● Input data:
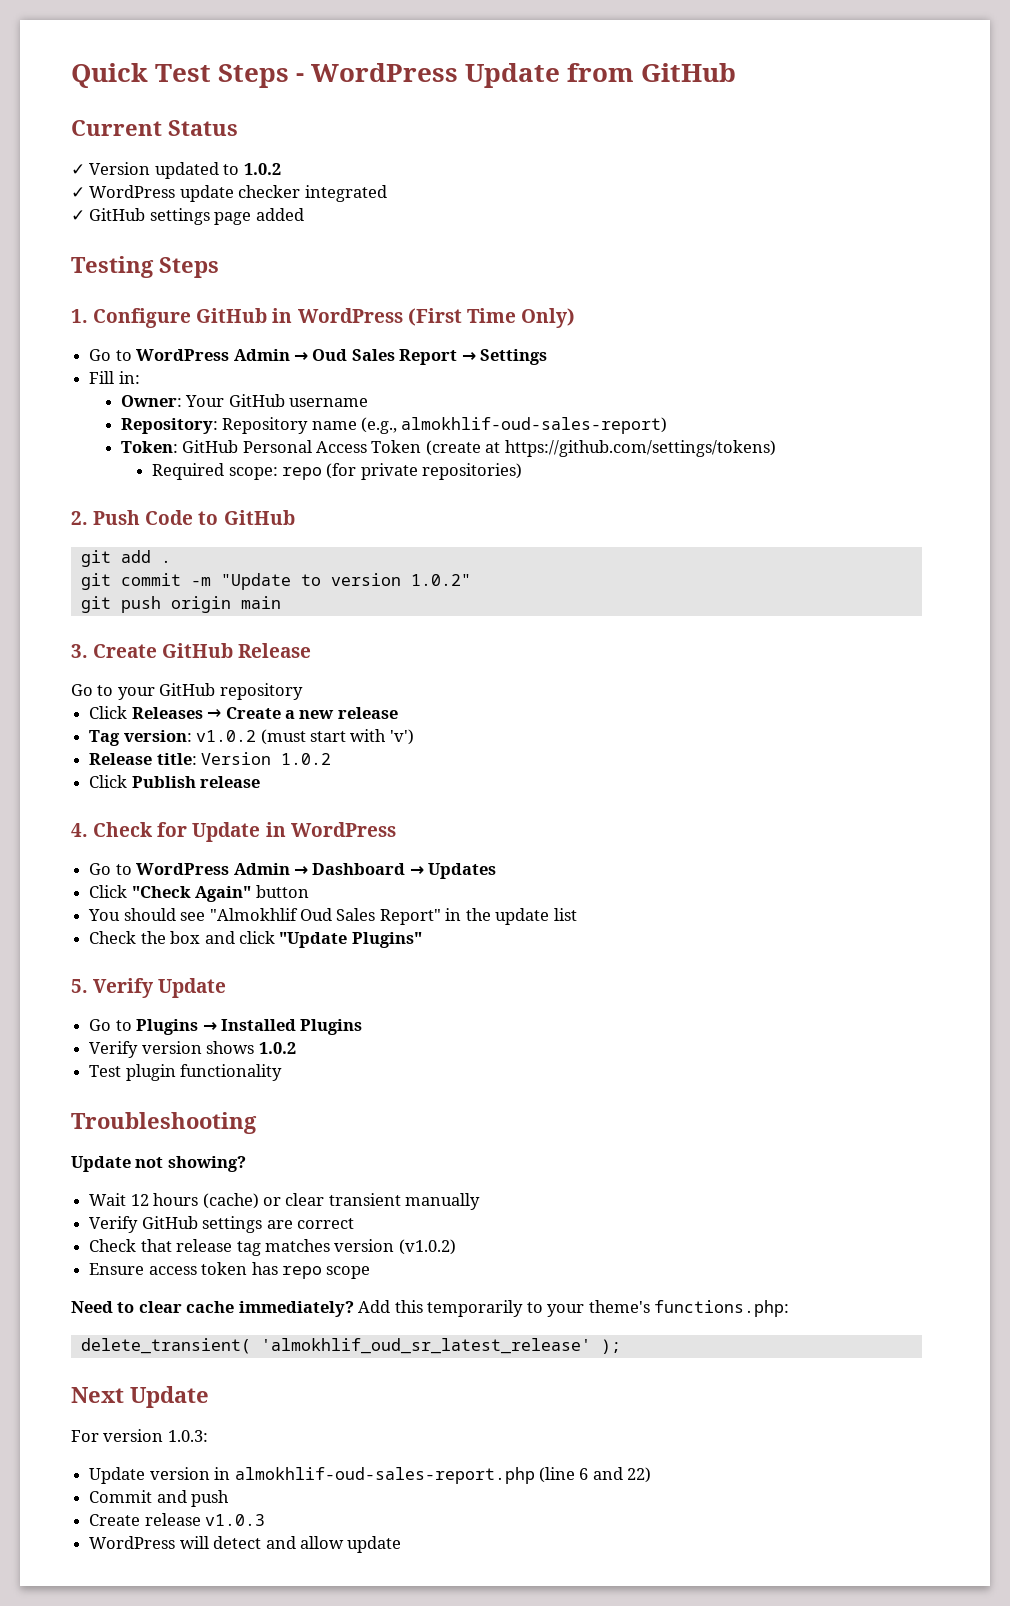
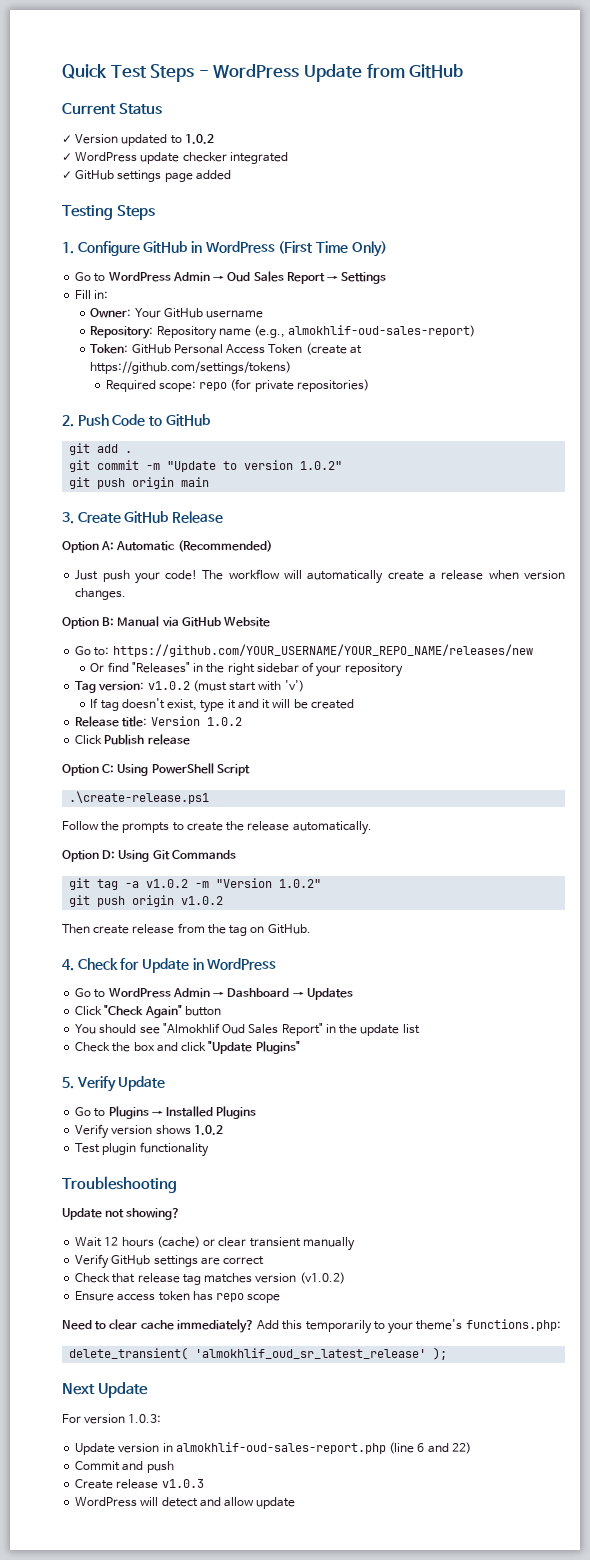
- Go to your GitHub repository
- Click Releases → Create a new release
+ Option A: Automatic (Recommended)
+ Just push your code! The workflow will automatically create a release when version changes.
+ Option B: Manual via GitHub Website
+ Go to: https://github.com/YOUR_USERNAME/YOUR_REPO_NAME/releases/new
+ Or find "Releases" in the right sidebar of your repository
+ If tag doesn't exist, type it and it will be created
+ Option C: Using PowerShell Script
+ .\create-release.ps1
+ Follow the prompts to create the release automatically.
+ Option D: Using Git Commands
+ git tag -a v1.0.2 -m "Version 1.0.2"
+ git push origin v1.0.2
+ Then create release from the tag on GitHub.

● Work task:
All lines that include the word "Option" must be copied from the material above.

● Written solution:
+ Option A: Automatic (Recommended)
+ Option B: Manual via GitHub Website
+ Option C: Using PowerShell Script
+ Option D: Using Git Commands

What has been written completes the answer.